Die hierauf folgende Scene »Die Erlkönigin«, von einer ehemaligen Engelmacherin dargestellt, rührte das Publikum tief. Bei den Worten: »in ihren Armen, das Kind war todt«, blieb kein Auge trocken. Die Kunst feierte einen ihrer schönsten Trümpfe.
Nun aber erst der Wunderknabe Krallig. Der hatte sein Schwesterchen ertränkt. Schon mit vier Jahren stach er Vögeln die Augen aus, marterte er kleine Fische, weil sie ja nicht schrieen. Als er sich in seiner kindlichen Naivetät hinstellte und die allerliebste kleine Zunge ausreckte, riefen Alle Brave. Bonbondüten, Apfelsinen flogen auf die Bühne. Der Knabe wurde in die Logen gereicht und von den Damen abgeküßt. Obgleich er strampelte, biß und kratzte, siegte der Enthusiasmus.
Nur wenn junge Talente in dieser Weise gepflegt werden, können sie sich zu Zierden der Kulturwelt entwickeln. Von dem Kleinen ist noch viel zu erwarten.
Die Musik spielte Beethovens Leonoren-Ouvertüre, leicht faßlich arrangirt von Burgmüller. Die laute Unterhaltung dabei hörte auf, denn nun kam die Aderlaß.
So also sieht die Frau eines Hingerichteten aus. Wie interessant. Was sie wohl fühlt? Und wie edel von der Direktion ihr eine Existenz zu bereiten.
Da die Frau ohne alle Erziehung war – der Mann hatte sich ehrlich als Hundefänger ernährt, bis er aus Verdacht der Untreue zum Mörder wurde – stand sie erst im Beginne der Kunst. In tiefe Trauer gekleidet, tanzte sie die Kreuzpolka. Anderes konnte sie nicht. Ihr Gegenüber war ein an Strippen gelenktes Todtenbein. Als Glockenspiel diente im Orchester ein echtes Richtbeil.
Der Jubel kannte keine Grenzen. Es regnete Blumen und Kränze.
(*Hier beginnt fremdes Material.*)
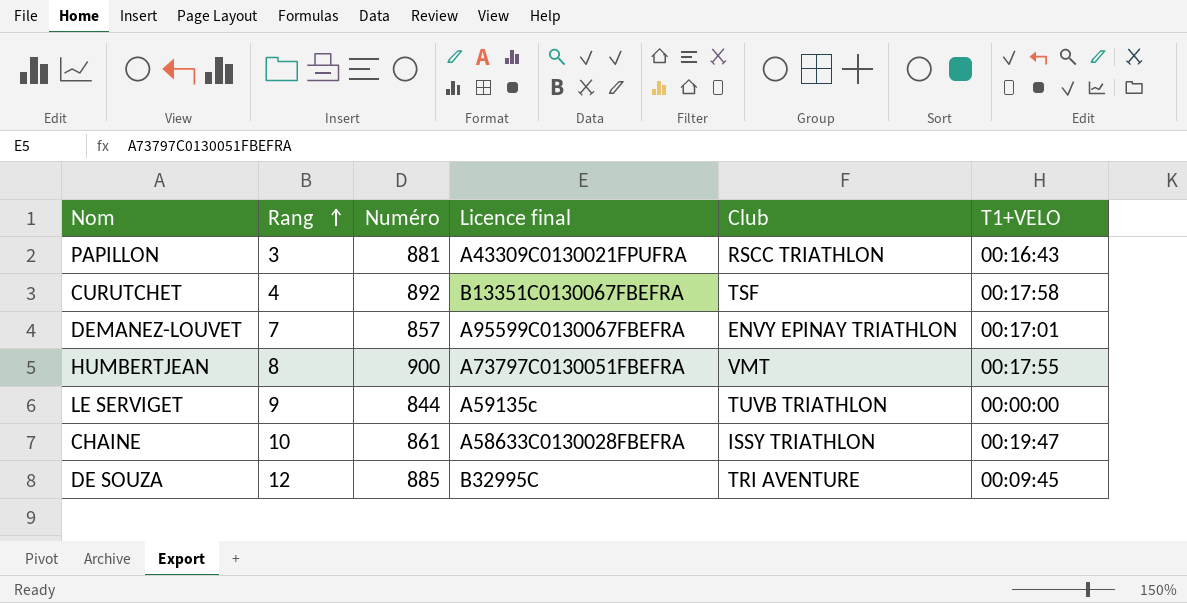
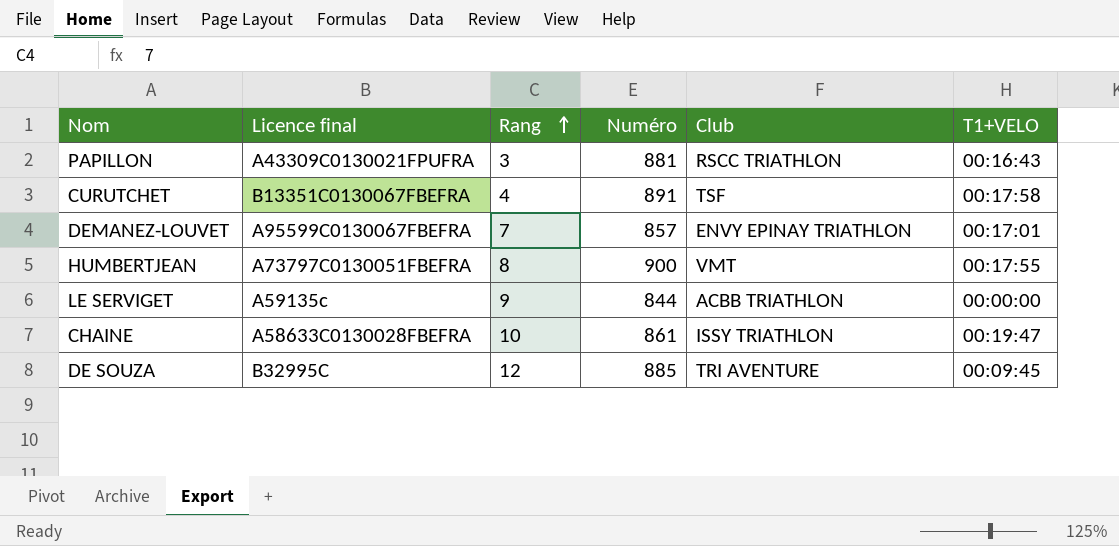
column Licence final | position: 4 -> 2
CURUTCHET | Numéro: 892 -> 891
LE SERVIGET | Club: TUVB TRIATHLON -> ACBB TRIATHLON

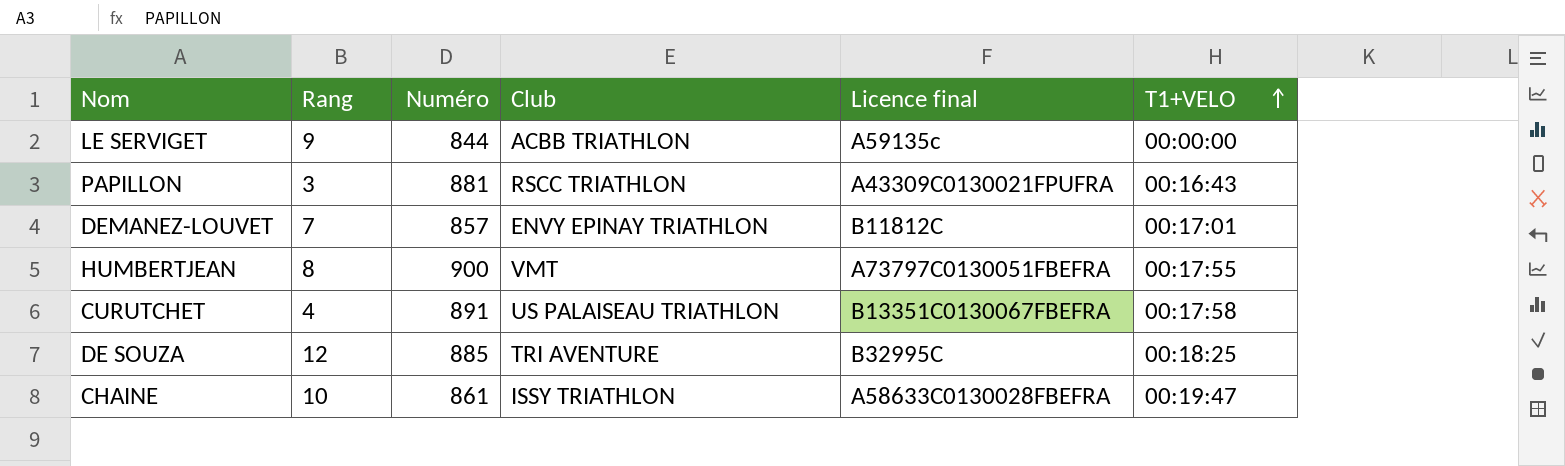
row order: Rang ascending -> T1+VELO ascending
column Licence final | position: 2 -> 5
DEMANEZ-LOUVET | Licence final: A95599C0130067FBEFRA -> B11812C
CURUTCHET | Club: TSF -> US PALAISEAU TRIATHLON
DE SOUZA | T1+VELO: 00:09:45 -> 00:18:25

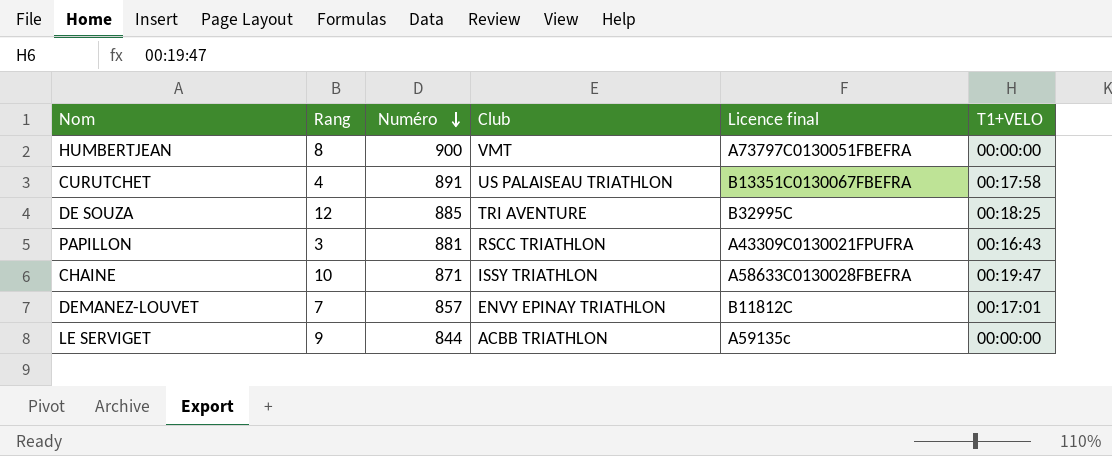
row order: T1+VELO ascending -> Numéro descending
HUMBERTJEAN | T1+VELO: 00:17:55 -> 00:00:00
CHAINE | Numéro: 861 -> 871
Man fühlte das Walten des Genies.
Nur Einer rührte keine Hand und warf ihr die Gardenien und Orchideen nicht, die er mitgebracht hatte: Szmoltopski.
Für ihn gab es nur Eine: Elliorina.
Er wandte der Bühne den Rücken zu und sah ins Publikum.
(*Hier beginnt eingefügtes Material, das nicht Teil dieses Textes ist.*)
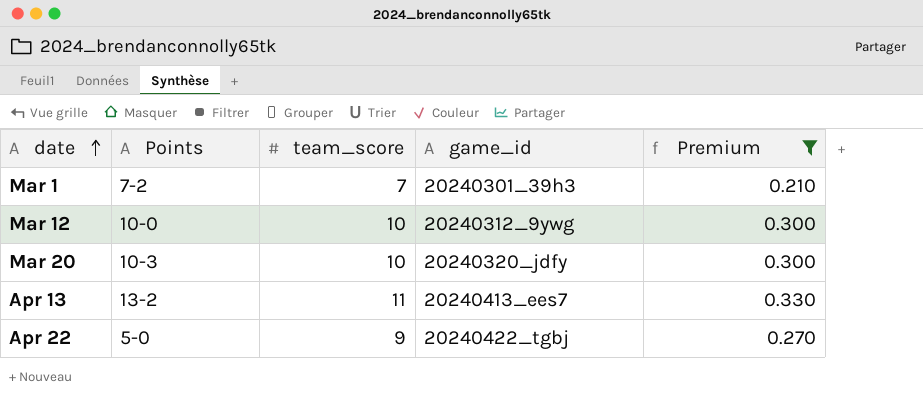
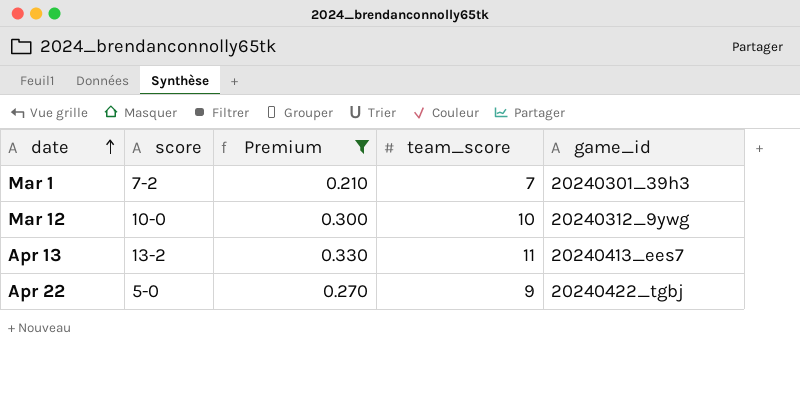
column name: Points -> score
column Premium | position: 5 -> 3
row Mar 20: 10-3 | 10 | 20240320_jdfy | 0.300 -> none

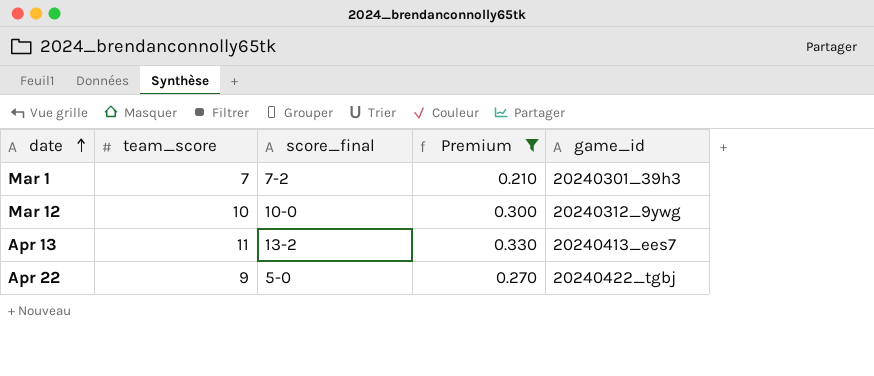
column team_score | position: 4 -> 2
column name: score -> score_final

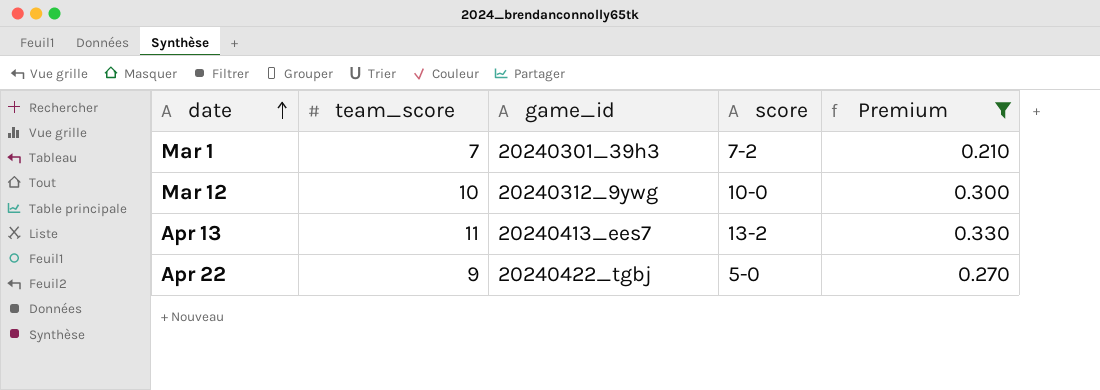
column game_id | position: 5 -> 3
column name: score_final -> score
Ihn erblickte, durch dies Benehmen aufmerksam gemacht, ein Dienstmädchen, das neben einem anderen Mädchen, einer Köchin, oben im vierten Range saß. Es wurde bleich.
»Was hast Du, Emma?« fragte die Köchin besorgt.
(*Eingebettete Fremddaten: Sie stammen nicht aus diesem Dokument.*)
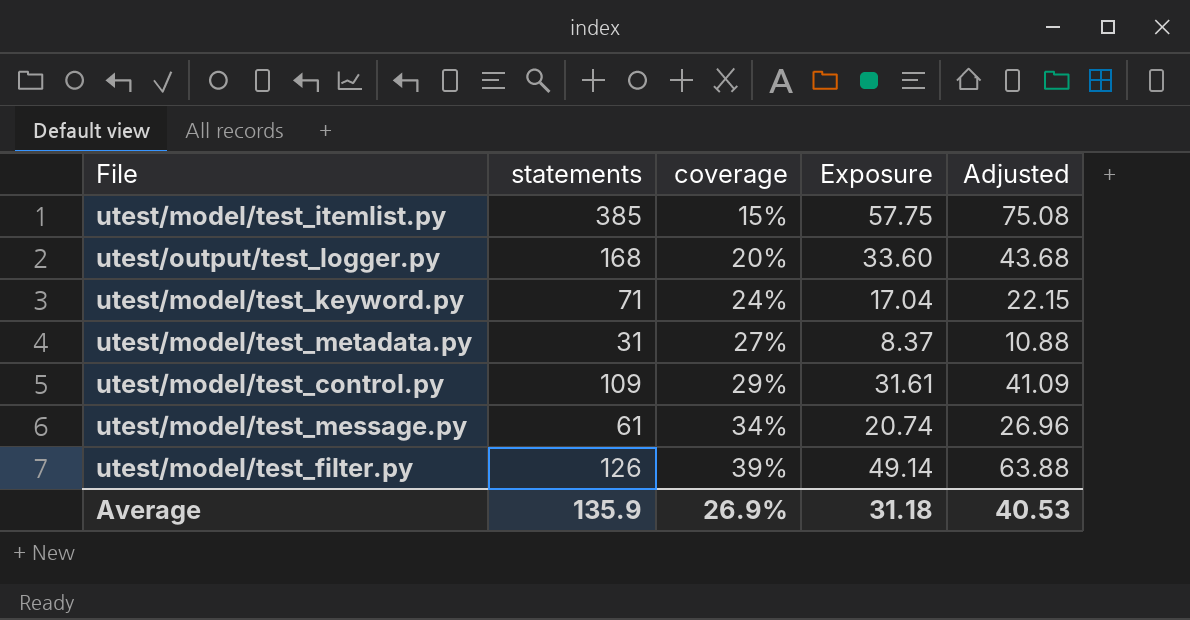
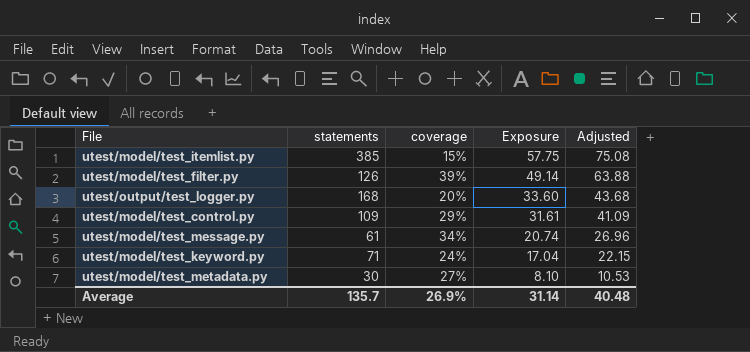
row order: coverage ascending -> Exposure descending
utest/model/test_metadata.py | statements: 31 -> 30
utest/model/test_metadata.py | Exposure: 8.37 -> 8.10
utest/model/test_metadata.py | Adjusted: 10.88 -> 10.53
Average | statements: 135.9 -> 135.7
Average | Exposure: 31.18 -> 31.14
Average | Adjusted: 40.53 -> 40.48

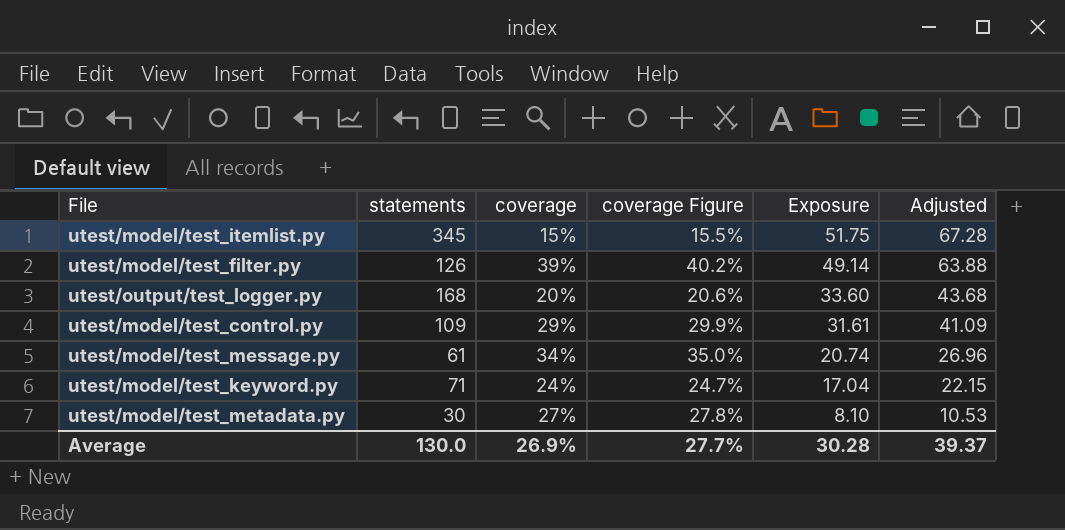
column coverage Figure | formula: none -> [coverage] * 1.03
utest/model/test_itemlist.py | statements: 385 -> 345
utest/model/test_itemlist.py | Exposure: 57.75 -> 51.75
utest/model/test_itemlist.py | Adjusted: 75.08 -> 67.28
Average | statements: 135.7 -> 130.0
Average | Exposure: 31.14 -> 30.28
Average | Adjusted: 40.48 -> 39.37

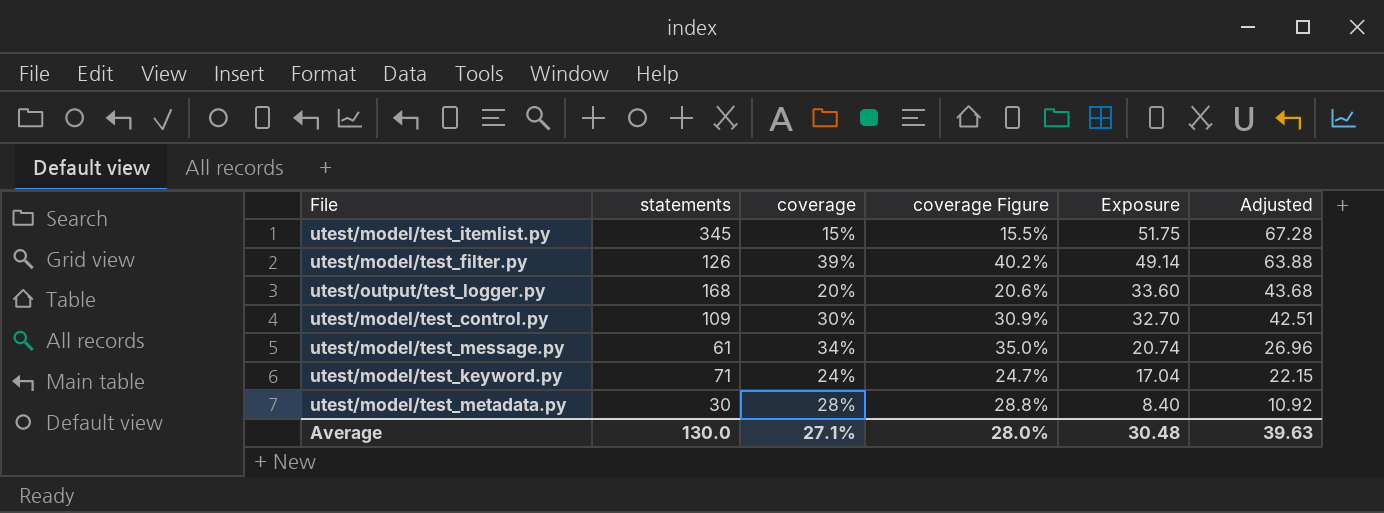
utest/model/test_control.py | coverage: 29% -> 30%
utest/model/test_control.py | coverage Figure: 29.9% -> 30.9%
utest/model/test_control.py | Exposure: 31.61 -> 32.70
utest/model/test_control.py | Adjusted: 41.09 -> 42.51
utest/model/test_metadata.py | coverage: 27% -> 28%
utest/model/test_metadata.py | coverage Figure: 27.8% -> 28.8%
utest/model/test_metadata.py | Exposure: 8.10 -> 8.40
utest/model/test_metadata.py | Adjusted: 10.53 -> 10.92
Average | coverage: 26.9% -> 27.1%
Average | coverage Figure: 27.7% -> 28.0%
Average | Exposure: 30.28 -> 30.48
Average | Adjusted: 39.37 -> 39.63

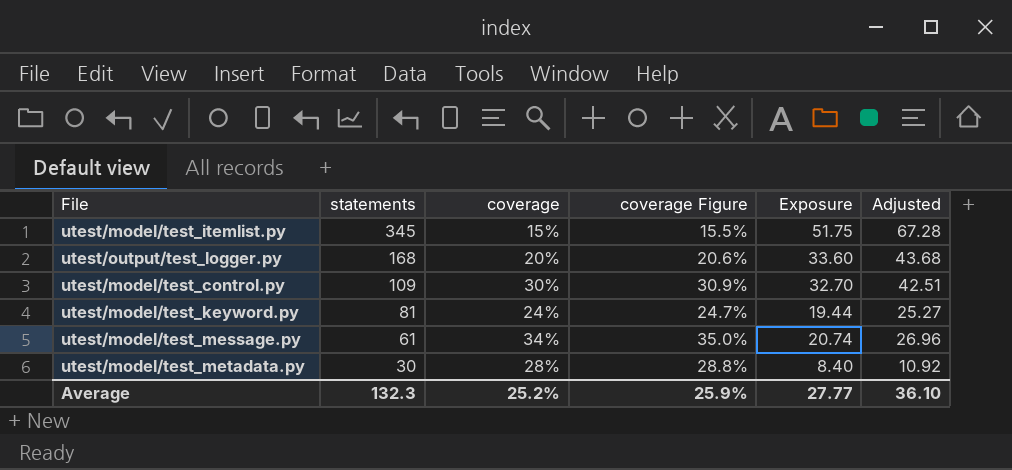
row order: Exposure descending -> statements descending
row utest/model/test_filter.py: 126 | 39% | 40.2% | 49.14 | 63.88 -> none
utest/model/test_keyword.py | statements: 71 -> 81
utest/model/test_keyword.py | Exposure: 17.04 -> 19.44
utest/model/test_keyword.py | Adjusted: 22.15 -> 25.27
Average | statements: 130.0 -> 132.3
Average | coverage: 27.1% -> 25.2%
Average | coverage Figure: 28.0% -> 25.9%
Average | Exposure: 30.48 -> 27.77
Average | Adjusted: 39.63 -> 36.10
»Nichts, Friederike,« antwortete Emma.
Als aber Elliorina auftrat, als Amor in dem Kostüm nach antiken Gemälden und Szmoltopski ihr die theuren Blumen zuschleuderte, schrie Emma laut hinunter: »Verräter!«
Szmoltopski sah hinauf. »Emma!« rief er.
»Ich bin erkannt,« flüsterte Emma, denn sie war es.
Das Publikum wurde unruhig. Der Hausinspektor forderte Emma auf, ins Büreau zu kommen, ihren Namen zu nennen, um wegen Kunststörung verklagt zu werden. Gottlob giebt es für Alles polizeiliche Hülfe.
Emma leistete Folge, gab aber einen falschen Namen an.
»Das Weiter wird sich finden,« sagte der Hausinspektor strenge.
Gebrochen verließen Emma und Friederike das Haus.
Und noch Einer verließ es mit tausend Qualen im Herzen . . . . der unglückselige Szmoltopski.
Elliorina war ohne den Brillantschmuck erschienen und Emma, die Verlorengeglaubte, unerwartet Wiedergefundene, war verschwunden. – So hatte er Alles eingebüßt.
Ein unglückseliger Gedanke durchzuckte ihn. – »Wozu habe ich den explosionsfähigen Unterkiefer aus Celluloid?« sprach er. »Ich werde die letzte Zigarre des Daseins rauchen.«
Er setzte sich auf einen Eckstein und zündete die Zigarre an.